WORK TASK> Identify each line in the records below that contains the word "font", and copy it.

Extracted records:
----
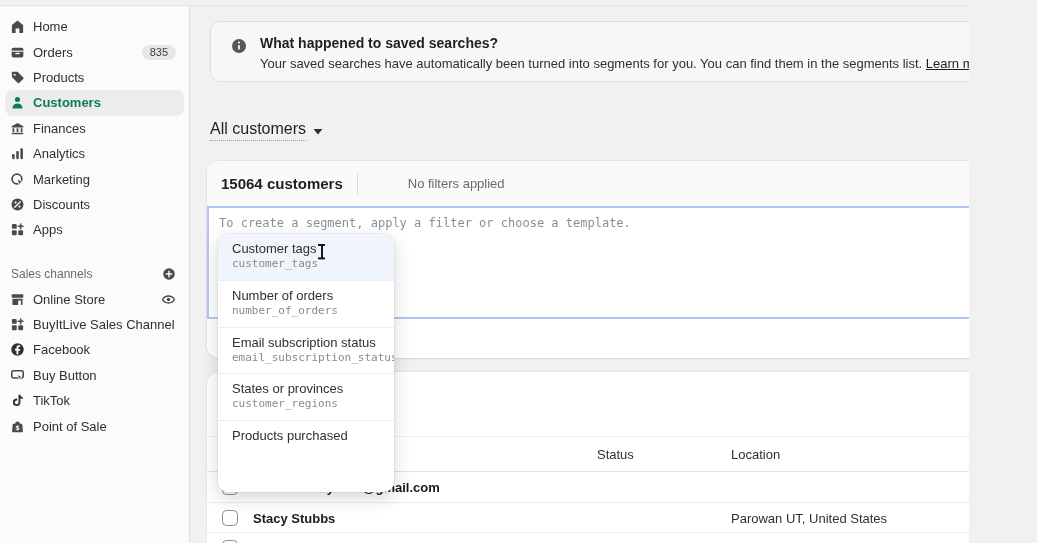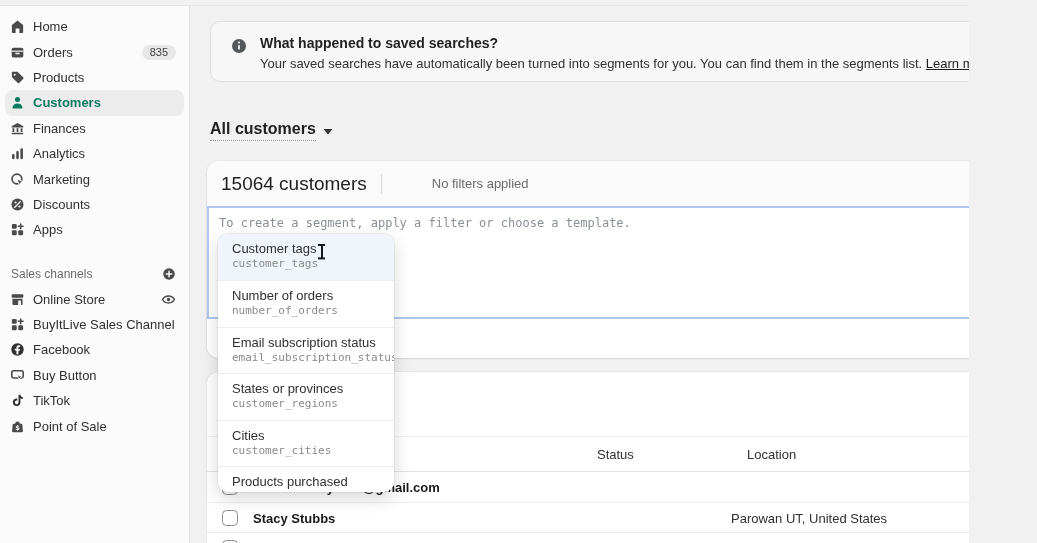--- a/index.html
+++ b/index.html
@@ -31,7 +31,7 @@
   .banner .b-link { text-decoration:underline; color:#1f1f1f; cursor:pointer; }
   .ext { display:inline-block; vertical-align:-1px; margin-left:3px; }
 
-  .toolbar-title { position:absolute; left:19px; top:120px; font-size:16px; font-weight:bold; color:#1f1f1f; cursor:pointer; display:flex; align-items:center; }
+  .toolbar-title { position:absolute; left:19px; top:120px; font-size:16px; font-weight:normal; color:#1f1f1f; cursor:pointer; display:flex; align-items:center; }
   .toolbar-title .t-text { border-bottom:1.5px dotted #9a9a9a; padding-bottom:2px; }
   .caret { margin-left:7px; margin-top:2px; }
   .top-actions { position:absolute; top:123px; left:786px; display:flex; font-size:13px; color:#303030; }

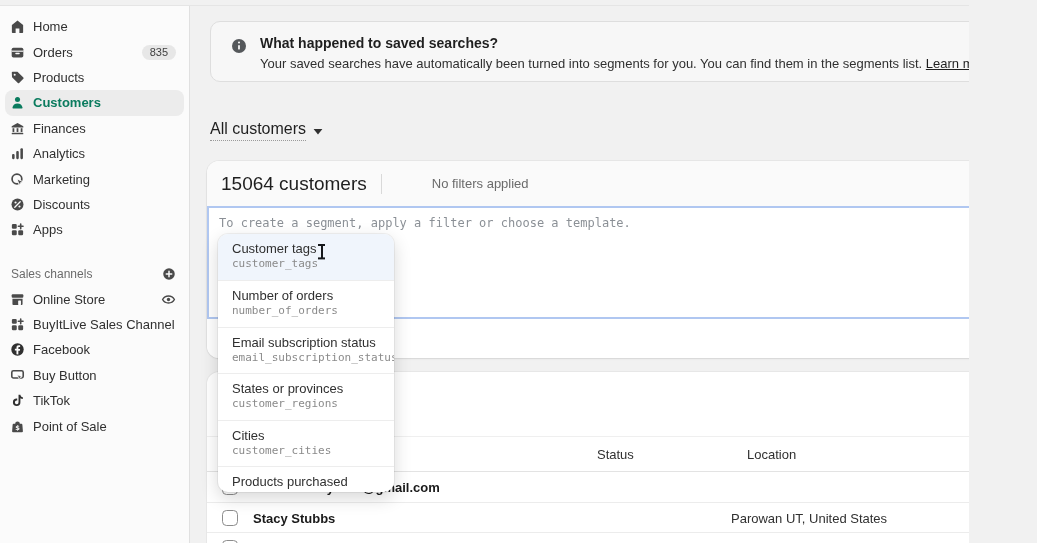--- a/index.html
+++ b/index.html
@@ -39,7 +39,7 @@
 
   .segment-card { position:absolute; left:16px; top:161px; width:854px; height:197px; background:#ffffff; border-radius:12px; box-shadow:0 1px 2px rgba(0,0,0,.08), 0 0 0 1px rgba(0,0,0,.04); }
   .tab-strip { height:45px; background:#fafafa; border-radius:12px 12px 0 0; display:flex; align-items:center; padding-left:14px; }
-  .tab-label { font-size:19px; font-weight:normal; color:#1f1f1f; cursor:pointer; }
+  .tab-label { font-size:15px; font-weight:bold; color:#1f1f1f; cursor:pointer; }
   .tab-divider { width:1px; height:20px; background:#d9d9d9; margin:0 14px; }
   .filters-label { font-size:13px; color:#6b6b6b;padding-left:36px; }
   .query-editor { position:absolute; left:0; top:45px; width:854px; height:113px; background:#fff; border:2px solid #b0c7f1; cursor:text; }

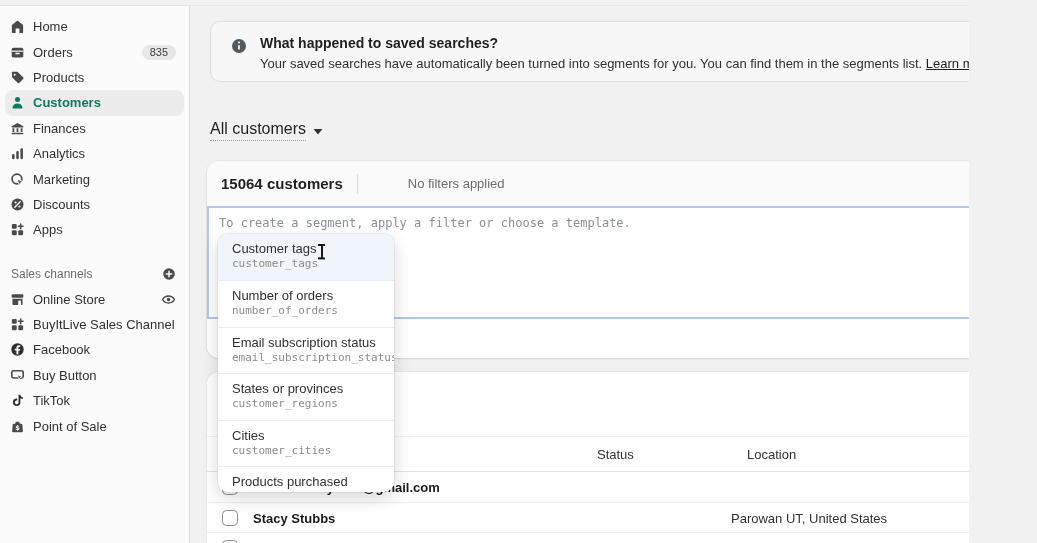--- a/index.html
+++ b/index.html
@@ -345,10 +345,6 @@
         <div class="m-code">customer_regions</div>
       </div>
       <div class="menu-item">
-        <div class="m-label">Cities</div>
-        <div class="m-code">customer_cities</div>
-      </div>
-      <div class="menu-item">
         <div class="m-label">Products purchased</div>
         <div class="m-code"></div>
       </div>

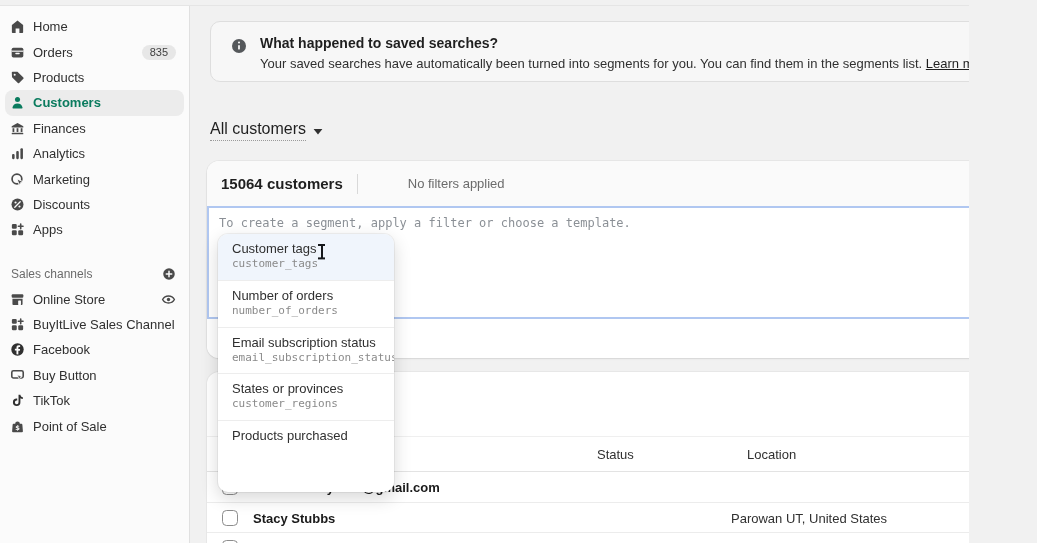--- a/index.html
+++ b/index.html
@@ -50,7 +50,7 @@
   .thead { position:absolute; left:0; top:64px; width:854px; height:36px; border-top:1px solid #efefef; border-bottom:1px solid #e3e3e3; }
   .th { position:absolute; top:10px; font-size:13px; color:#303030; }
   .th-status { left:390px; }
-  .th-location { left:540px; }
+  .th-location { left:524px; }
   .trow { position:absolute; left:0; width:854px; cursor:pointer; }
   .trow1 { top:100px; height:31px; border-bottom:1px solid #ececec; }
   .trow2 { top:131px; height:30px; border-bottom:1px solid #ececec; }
----
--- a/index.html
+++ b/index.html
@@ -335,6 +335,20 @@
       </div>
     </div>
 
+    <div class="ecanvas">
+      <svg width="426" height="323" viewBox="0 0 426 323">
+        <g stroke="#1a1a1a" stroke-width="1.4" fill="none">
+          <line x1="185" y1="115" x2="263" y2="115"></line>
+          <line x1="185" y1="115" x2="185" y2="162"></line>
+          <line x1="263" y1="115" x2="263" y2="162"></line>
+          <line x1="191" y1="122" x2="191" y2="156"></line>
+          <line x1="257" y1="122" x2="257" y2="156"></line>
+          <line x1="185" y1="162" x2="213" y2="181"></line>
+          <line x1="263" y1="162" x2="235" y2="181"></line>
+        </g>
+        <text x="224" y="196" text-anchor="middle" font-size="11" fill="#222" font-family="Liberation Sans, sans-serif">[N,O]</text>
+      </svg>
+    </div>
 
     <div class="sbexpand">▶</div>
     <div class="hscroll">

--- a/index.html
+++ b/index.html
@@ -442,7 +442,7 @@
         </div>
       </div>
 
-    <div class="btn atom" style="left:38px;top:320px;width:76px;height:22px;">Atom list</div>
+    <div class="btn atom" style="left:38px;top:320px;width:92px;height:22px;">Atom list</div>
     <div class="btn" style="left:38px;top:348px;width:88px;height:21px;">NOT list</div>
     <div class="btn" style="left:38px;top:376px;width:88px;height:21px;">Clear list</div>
----
REPLY>
-  .toolbar-title { position:absolute; left:19px; top:120px; font-size:16px; font-weight:bold; color:#1f1f1f; cursor:pointer; display:flex; align-items:center; }
+  .toolbar-title { position:absolute; left:19px; top:120px; font-size:16px; font-weight:normal; color:#1f1f1f; cursor:pointer; display:flex; align-items:center; }
   .top-actions { position:absolute; top:123px; left:786px; display:flex; font-size:13px; color:#303030; }
-  .tab-label { font-size:19px; font-weight:normal; color:#1f1f1f; cursor:pointer; }
+  .tab-label { font-size:15px; font-weight:bold; color:#1f1f1f; cursor:pointer; }
   .filters-label { font-size:13px; color:#6b6b6b;padding-left:36px; }
   .th { position:absolute; top:10px; font-size:13px; color:#303030; }
+        <text x="224" y="196" text-anchor="middle" font-size="11" fill="#222" font-family="Liberation Sans, sans-serif">[N,O]</text>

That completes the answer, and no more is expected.